Christina DiPaci: Yeah, definitely. So, we’re distributed by Kiva Sales & Services. And so, Kiva’s one of the largest edible companies. So, that’s a great leg in because their sales teams are representing our products as well. And then we have a pretty high-level sales team in our Cal director, so Cal director and the VP of Sales, who kind of do a lot of hand-holding of very big accounts making sure that we’re in there. We have wonderful brand ambassadors who are in shops all the time. Both are building relationships with the budtenders and then doing promos or building relationships with the consumers. And I think the key to a successful cannabis brand at this point is having a lot of non-cannabis merchandise because you’re so limited as to sampling in what you can do with products, to give away products, especially outside of the dispensary, that you really want to have like a lot of other sh*t to give away.
Jeffrey Boedges: I saw on your gears, you guys are like the pin masters. I mean, you guys have more pins than any other brand I’ve seen. Is that kind of like one of the things you guys are hanging your hat on is the pins? Pardon the hatpin pun here.
Christina DiPaci: A little bit budtenders where these things around their necks that are like lanyard things that have their IDs on them. And so, pins are like the biggest gateway to the heart of a budtender.
Jeffrey Boedges: It’s like budtender flare.
Christina DiPaci: Exactly. So, that’s why we focus on pins.
Rick Kiley: Like, when I was growing up and we were going to like ski mountains in the 80s, like the pins were really popular, like you would show where you’ve been by having the hat with all the pins on it or something like that. Is that a level of budtender cred? I’ve like earned the pin from a certain place. Are you the only company doing this? Are there other companies doing this?
Christina DiPaci: No. Yeah. I think most of the companies have pins because they want to be represented with by their budtenders.
Rick Kiley: All right. Man.
Jeffrey Boedges: Yeah, I think we’ve got to do like limited edition ones, ones that are like super like collectible that people want to grab.

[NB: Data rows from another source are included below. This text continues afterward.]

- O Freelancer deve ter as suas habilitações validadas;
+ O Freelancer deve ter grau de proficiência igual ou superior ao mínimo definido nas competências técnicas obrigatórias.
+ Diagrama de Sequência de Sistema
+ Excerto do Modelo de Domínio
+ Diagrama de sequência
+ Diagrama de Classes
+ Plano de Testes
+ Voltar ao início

Rick Kiley: I think ones that also like get light up, maybe play music, Bluetooth, Bluetooth speaker pin.
Christina DiPaci: There you go.
Rick Kiley: I’m just like let’s bring it to the next level here. Sorry. You can take these ideas.

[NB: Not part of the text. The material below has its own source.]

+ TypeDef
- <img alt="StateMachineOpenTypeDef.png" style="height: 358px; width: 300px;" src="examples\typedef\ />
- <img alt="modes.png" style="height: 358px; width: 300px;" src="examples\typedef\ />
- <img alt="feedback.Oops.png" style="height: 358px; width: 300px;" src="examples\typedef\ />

Christina DiPaci: Those are great.
Rick Kiley: Yeah. I think they may not be gold but maybe like bronze, something.
Jeffrey Boedges: Something that counts.
Rick Kiley: Yeah. So, we know we’re obviously working in a heavily regulated industry and one thing we’re starting to talk to people more about is like, what would you like to do that you can’t do? Well, if you had the power to wave a magic wand and make something happen that you’re currently prohibited from doing, to connect with member of the trade, to connect consumers? Like, what do you think that thing would be that would be most valuable to you? And that you know that like Levi’s Jeans can do it because it’s not cannabis yet.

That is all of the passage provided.